Container’s bottom should have a number of drainage holes as good drainage is important. Place a 1 inch (2.5 cm) thick layer of gravel or stones over the bottom and fill the container with the soil rich in organic matter like well-rotted manure, compost and similar. Also adding well balanced NPK fertilizer with gradual release of nutrients can help the plants. Just be sure not to over-feed the plants.
However, a regular generous feeding and constant moisture, especially during the warmer months, is essential to ensure a healthy growth of the young plants.
Ben Sarek is supposed to be the best variety for growing in a container. This is because it is compact, ideal to be grown in the container. Moreover, it needs less pruning.
Varieties to Choose for Bigger Fruits
If you are passionate about bigger fruits, you can choose Big Ben, Ben Conan and Goliath, or even Laxtons Giant. The first two will give you real satisfactory results in terms of big fruits, almost twice the size of the standard fruit.

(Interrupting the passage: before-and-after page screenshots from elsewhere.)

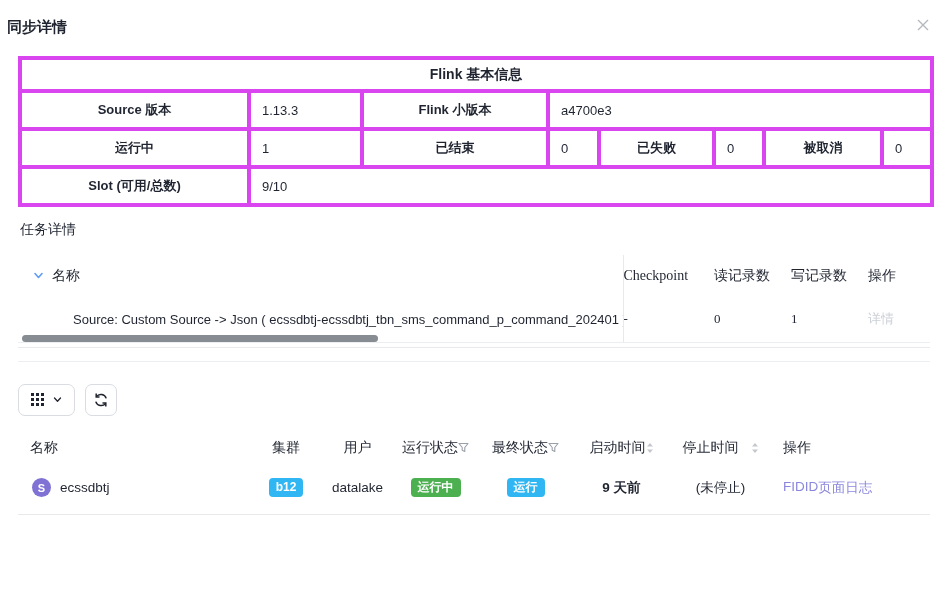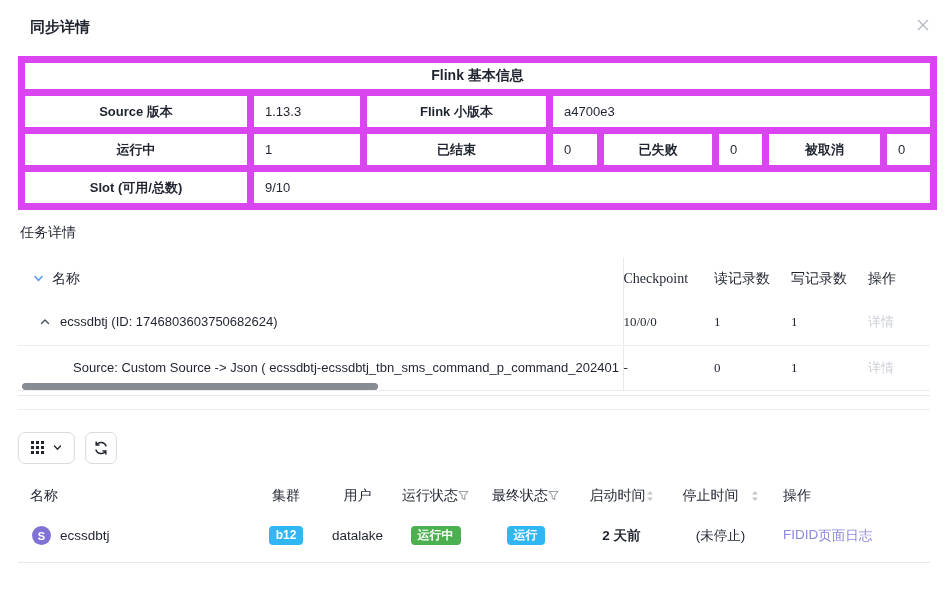--- a/index.html
+++ b/index.html
@@ -3,35 +3,35 @@
 <meta charset="utf-8">
 <style>
   * { box-sizing: border-box; margin: 0; padding: 0; }
   html, body { width: 948px; height: 611px; overflow: hidden; }
   body {
     font-family: "Liberation Sans", "DejaVu Sans", sans-serif;
     background: #ffffff;
     color: #1f2430;
     position: relative;
   }
-  .modal-header { padding: 18px 30px 0; position: relative; }
+  .modal-header { padding: 18px 7px 0; position: relative; }
   .modal-title { font-size: 15px; font-weight: 700; color: #1f2430; }
   .close-btn { position: absolute; top: 17px; right: 17px; width: 16px; height: 16px; cursor: pointer; }
   .close-btn svg { display: block; }
 
   
   table.info-table {
     border-collapse: collapse;
     margin: 19px 18px 0;
     width: 912px;
     table-layout: fixed;
     font-size: 13px;
   }
   table.info-table td, table.info-table th {
-    border: 7px solid #d946ef;
+    border: 4px solid #d946ef;
     height: 38px;
     vertical-align: middle;
     overflow: hidden;
     white-space: nowrap;
     margin-top: 36px;
   }
   table.info-table th.tbl-title { height: 33px; font-size: 14px; font-weight: 700; text-align: center; }
   table.info-table td.lbl { font-weight: 700; text-align: center; }
   table.info-table td.val { text-align: left; padding-left: 11px; font-weight: 400; }
 
@@ -161,36 +161,20 @@
           </span>
         </th>
         <th class="c fixed-left">Checkpoint</th>
         <th class="c">读记录数</th>
         <th class="c">写记录数</th>
         <th class="c">操作</th>
       </tr>
     </thead>
     <tbody>
       <tr>
-        <td class="name-cell-root">
-          <span class="name-root-inner">
-            <span style="display:inline-flex;">
-              <svg width="12" height="12" viewBox="0 0 12 12">
-                  <path d="M2.5 7.5 L6 4 L9.5 7.5" stroke="#454c58" stroke-width="1.4" fill="none" stroke-linecap="round" stroke-linejoin="round"></path>
-                </svg>
-            </span>
-            <span>ecssdbtj (ID: 1746803603750682624)</span>
-          </span>
-        </td>
-        <td class="c fixed-left">10/0/0</td>
-        <td class="c">1</td>
-        <td class="c">1</td>
-        <td class="c action-link-disabled">详情</td>
-      </tr>
-      <tr>
         <td class="name-cell-child">Source: Custom Source -&gt; Json ( ecssdbtj-ecssdbtj_tbn_sms_command_p_command_202401 ) -&gt; Rej</td>
         <td class="c fixed-left">-</td>
         <td class="c">0</td>
         <td class="c">1</td>
         <td class="c action-link-disabled">详情</td>
       </tr>
     </tbody>
   </table>
   <div class="h-scrollbar"></div>
 </div>
@@ -294,21 +278,21 @@
       <td>
         <span class="name-flex">
           <span class="avatar">S</span>
           <span>ecssdbtj</span>
         </span>
       </td>
       <td class="td-c"><span class="tag tag-cyan">b12</span></td>
       <td class="td-c">datalake</td>
       <td class="td-c"><span class="tag tag-green">运行中</span></td>
       <td class="td-c"><span class="tag tag-cyan">运行</span></td>
-      <td class="td-c bold">2 天前</td>
+      <td class="td-c bold">9 天前</td>
       <td class="td-c">(未停止)</td>
       <td>
         <span class="op-links">
           <a>FID</a>
           <a>ID</a>
           <a>页面</a>
           <a>日志</a>
         </span>
       </td>
     </tr>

They are easy to produce, reliable and frost resistant too.
Fertile soil helps further grow bigger fruits. Also the individual trusses should be thinned and also overall truss quantity should be reduced. On individual level, the trusses should not be let bear more than 3 to 4 fruits each. In this way, you can further maximize the size of individual fruits.
Watering is also an important component in producing exhibition standard fruits. Abundant amount of water at correct times given consistently is essential; inconsistency in watering may give rise to split skins of fruits. On the other hand currants don’t like ‘wet feet’.
You will have to prune each plant. 3 tall canes should be set with equal distance between them in the pot. The fact is that blackcurrant fruit develops flowers best on the second year’s wood and not much on older wood. Therefore you should aim at encouraging some new canes each year which will produce fruits in their next season. After the first year of planting, many (7-8) new strong shoots should be grown by the summer end. You should not prune them in the first winter; leave them to produce fruit in the following summer. Just remove weak growths if there are any, by cutting them to 1 inch (2.5 cm) above the soil.
When you grow blackcurrants in pots, you should keep them in good large containers for four to five years to grow and produce well. After this, you should repot the plant (you need not change the pot; if you change it, let the new pot be slightly larger). Ideal time for that is winter.
While repotting, you can remove some of the old soil stuck to the roots. Then cut all the growth back to the base and let the plant restart and rejuvenate in the same pot with fresh new manure. After this the plant can continue in the same pot for the next four to five years.
Growing Red Currants in Containers
If you want to plant red currants in containers, you can do that any time of the year. However during the first summer, the plants will need regular watering till their roots establish well. You can let them stay in the container for many weeks before planting in open ground, provided you want them regularly; however, it’s better to plant them in the ground as soon as possible.
Or you can grow them in larger containers, permanently.
The weather while planting red currants in the pot should be dry and warm. To make conditions more favorable, mulch the top of the soil with wood chips, bark or a similar material, and of course, water regularly.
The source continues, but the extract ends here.